We’re trained to distrust pleasure.
To treat it as indulgence, distraction, or weakness.
But here’s the truth I’ve come to: pleasure is medicine.
Pleasure is the body’s way of saying “the threat is gone.”
It’s the nervous system’s green light — the moment cortisol drops, the muscles unclench, the mind stops scanning.
In that instant, biology and spirit agree: we survived another day.
For years I tried to earn peace through structure.
Breathwork at 9. Supplements at 8. Journaling before bed.
Every calm moment had to be manufactured — measured, timed, efficient.
And yet, one glass of wine on the couch with Kim, one song, one laugh — and I feel everything those rituals promised in seconds.
Because pleasure is unforced regulation.
It’s the body’s own path to stillness, disguised as enjoyment.
The world tells us discipline builds health and pleasure destroys it.
But real health requires both. Discipline stabilises.
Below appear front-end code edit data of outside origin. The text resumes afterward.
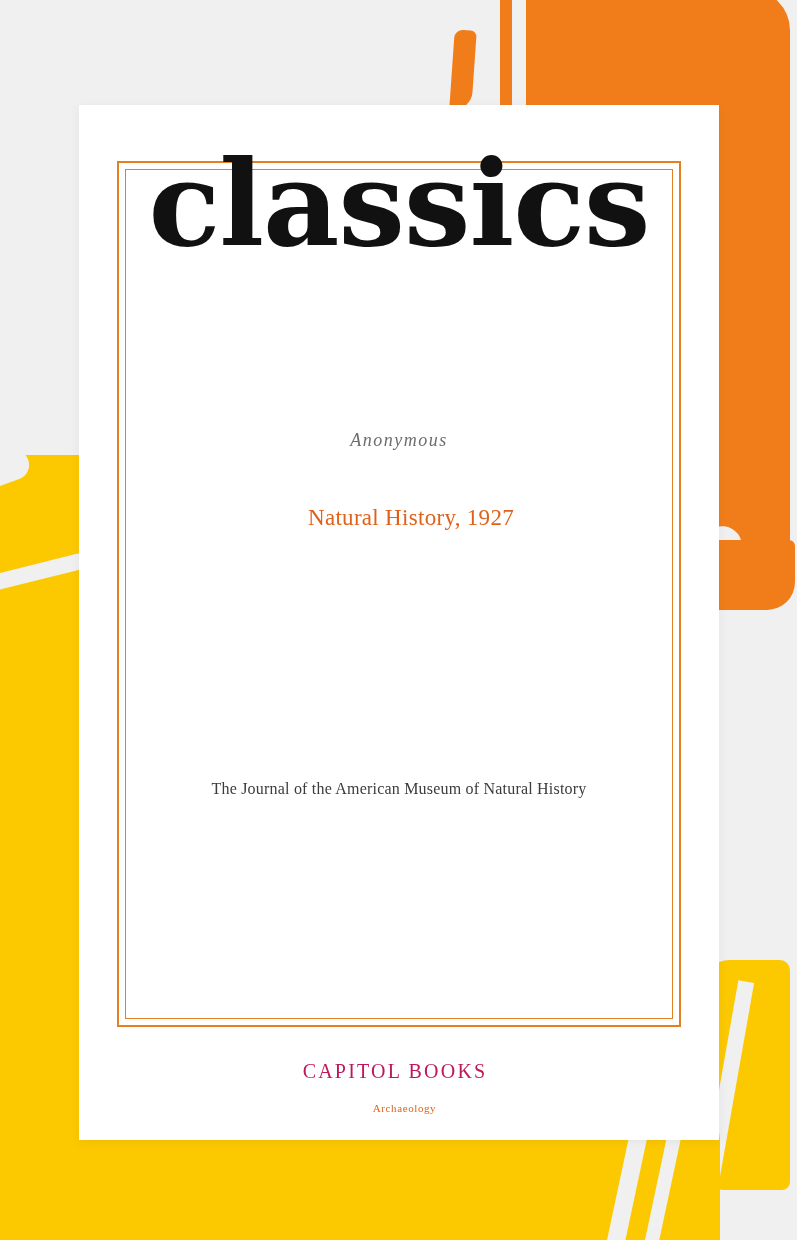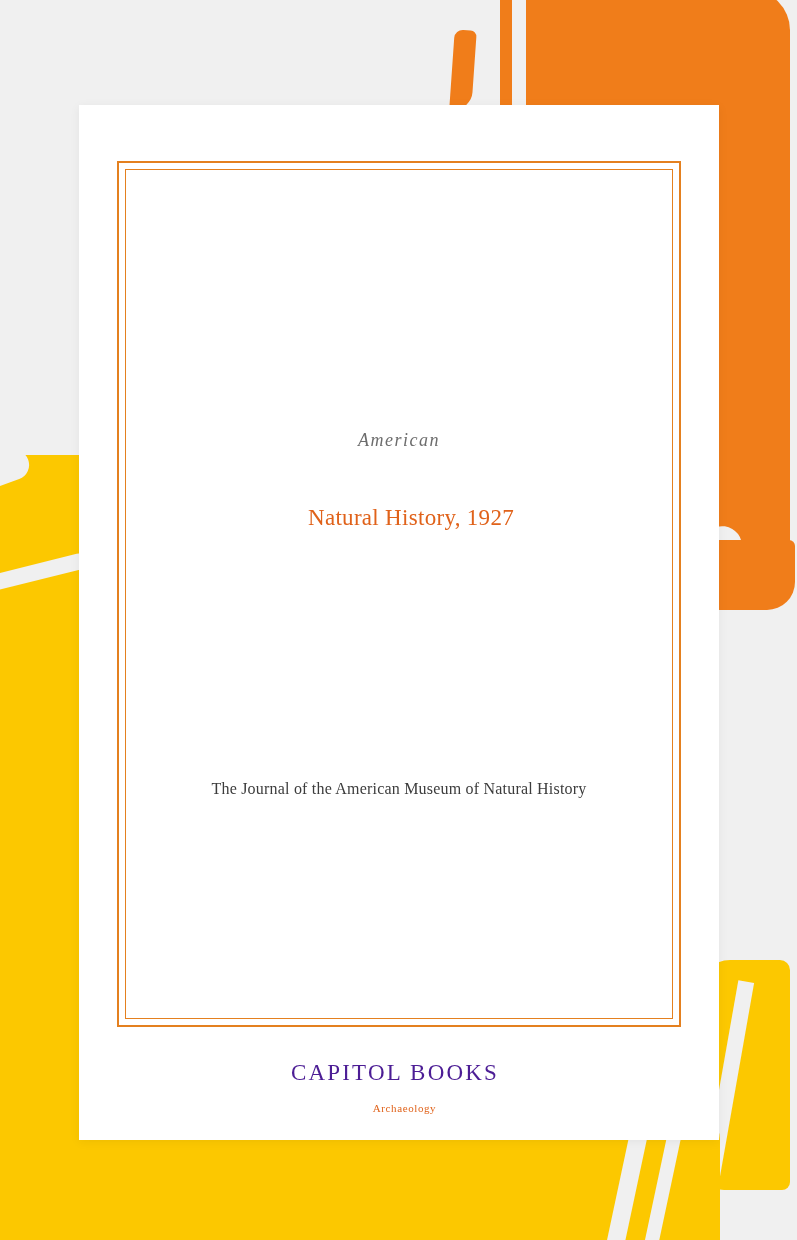"classics" div.title-line { html: none -> <div>classics</div> }
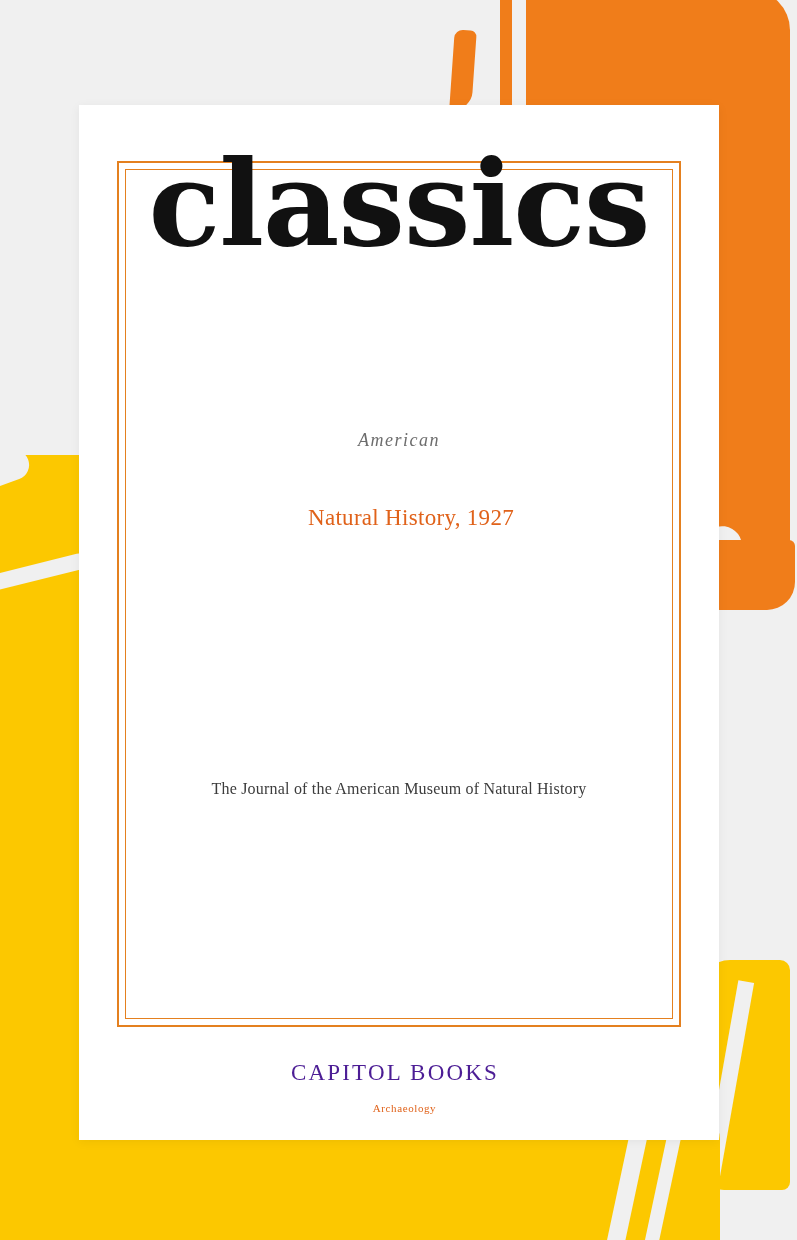"American" div.author { text: American -> Anonymous }
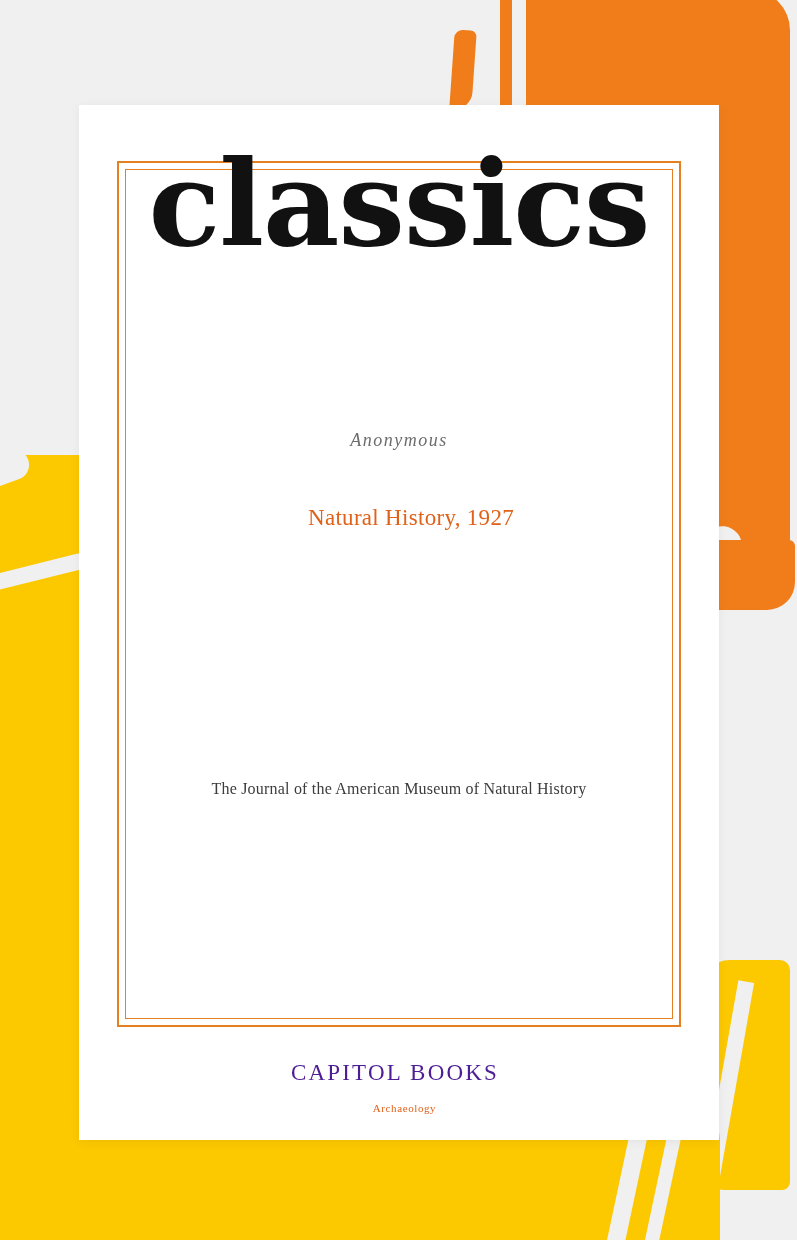"CAPITOL BOOKS" .publisher { color: #4c1d95 -> #be185d; font-size: 23px -> 20px }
Pleasure recharges.
The work isn’t to eliminate pleasure, it’s to choose conscious pleasure — the kind that leaves you more present, not less.
Music, warmth, laughter, shared food, connection, touch, beauty — all of these recalibrate the same system I’ve spent years trying to fix.
So if you find calm through a movie, a meal, a moment of intimacy — that’s not failure. That’s success.
That’s your biology remembering joy.
Pleasure is the proof that healing worked.